Bioinformatics and Computational Biology, University of Minnesota, Rochester, MN, USA; Department of Radiology, Mayo Clinic, Rochester, MN, USA.
AGH University of Science and Technology, Krakow, Poland.
Comput Biol Med. 2021 Jun;133:104382. doi: 10.1016/j.compbiomed.2021.104382. Epub 2021 Apr 11.
Ultrasound shear wave elastography (SWE) techniques have been very useful for the analysis of tissue rheological properties, but there are still obstacles for robust evaluation of viscoelastic tissue properties. In this proof-of-concept study, we investigate whether convolutional neural networks (CNN) are capable of retrieving the elasticity and viscosity parameters from simulated shear wave motion images. Staggered-grid finite difference simulations based on a Kelvin-Voigt rheological model were used to generate data for this study. The wave motion datasets were created using Kelvin-Voigt shear elasticity values ranging from 1 to 25 kPa, shear viscosities ranging from 0 to 10 Pa⋅s, and two different push profiles using f-numbers of 1 and 2. The CNN architectures, optimized using mean squared error loss, were then trained to retrieve a specific viscoelastic parameter. Both elasticity and viscosity values were successfully retrieved, with regression R values above 0.99 when correlating the estimated mechanical properties versus the true mechanical properties. The CNN performance was also compared to estimation of shear elasticity and viscosity from fitting dispersion curves estimated from two-dimensional Fourier transform analysis. The results demonstrated that the CNN models were robust to noise, vertical position and partially to f-number. The architecture was proven to be robust to multiple push profiles if trained properly. The CNN results showed higher accuracy over the full viscoelastic parameter range compared to the Fourier-based analysis. The overall results showed the CNNs' potential to be an alternative to complex mathematical analyses such as Fourier analysis and dispersion curve estimation used currently for shear wave viscoelastic parameter estimation.

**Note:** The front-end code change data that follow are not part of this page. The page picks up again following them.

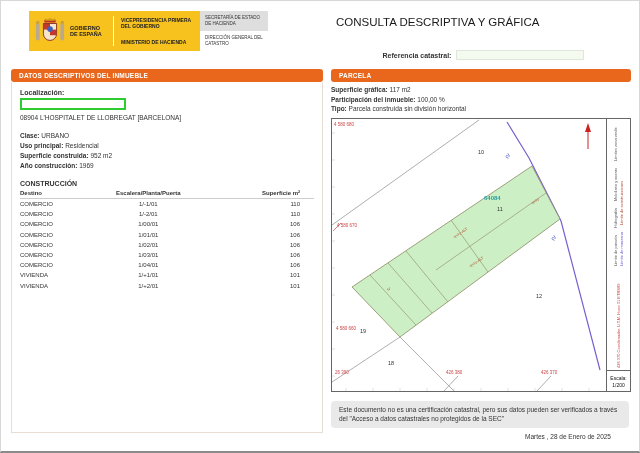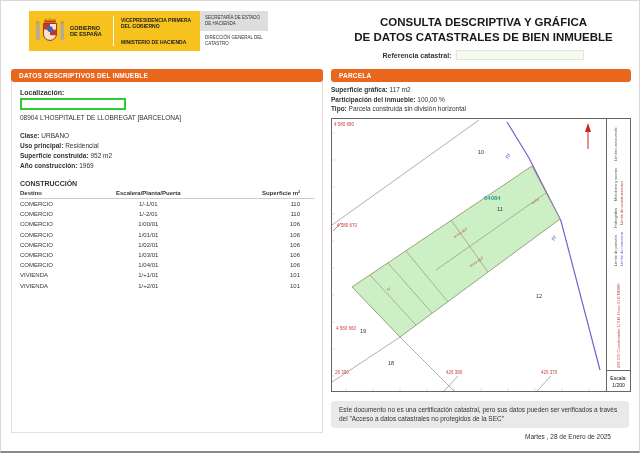--- a/index.html
+++ b/index.html
@@ -24,8 +24,8 @@
   .white-box { flex:1; background:#fff; font-size:4.5px; line-height:5.5px;
                color:#333; padding:4px 5px; }
 
-  .doc-title { position:absolute; left:335px; top:14px; width:295px; text-align:center;
-               font-weight:bold; font-size:11.5px; color:#1a1a1a; line-height:15px; }
+  .doc-title { position:absolute; left:335px; top:14px; width:295px; text-align:left;
+               font-weight:normal; font-size:11.5px; color:#1a1a1a; line-height:15px; }
   .ref-row { position:absolute; left:335px; top:49px; width:295px; display:flex;
              justify-content:center; align-items:center; gap:5px; }
   .ref-label { font-size:7px; font-weight:bold; color:#333; }

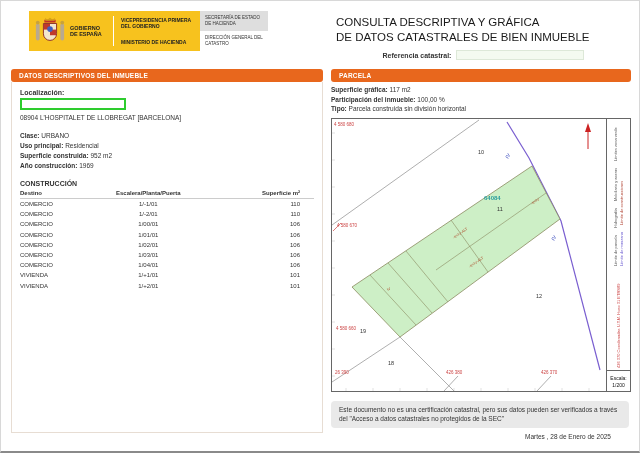--- a/index.html
+++ b/index.html
@@ -118,7 +118,6 @@
 
   <div class="doc-title">
     <div>CONSULTA DESCRIPTIVA Y GRÁFICA</div>
-    <div>DE DATOS CATASTRALES DE BIEN INMUEBLE</div>
   </div>
   <div class="ref-row">
     <span class="ref-label">Referencia catastral:</span>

超声剪切波弹性成像(SWE)技术在分析组织流变性质方面非常有用,但对于稳健评估粘弹性组织性质仍然存在障碍。在这项概念验证研究中,我们研究了卷积神经网络(CNN)是否能够从模拟的剪切波运动图像中检索弹性和粘性参数。基于 Kelvin-Voigt 流变模型的交错网格有限差分模拟用于生成本研究的数据。使用 Kelvin-Voigt 剪切弹性值范围为 1 至 25kPa、剪切粘度范围为 0 至 10Pa⋅s 以及使用 f-数为 1 和 2 的两种不同的推压轮廓,创建了波运动数据集。使用均方误差损失优化的 CNN 架构,然后被训练以检索特定的粘弹性参数。当将估计的力学性质与真实的力学性质相关联时,弹性和粘度值都成功地被检索到,回归 R 值大于 0.99。还将 CNN 性能与从二维傅里叶变换分析估计的频散曲线拟合估计的剪切弹性和粘度进行了比较。结果表明,CNN 模型对噪声、垂直位置以及部分对 f-数具有鲁棒性。如果正确训练,该架构被证明对多种推压轮廓具有鲁棒性。与基于傅里叶的分析相比,CNN 结果在全粘弹性参数范围内显示出更高的准确性。总体结果表明,CNN 有可能替代当前用于剪切波粘弹性参数估计的复杂数学分析,如傅里叶分析和频散曲线估计。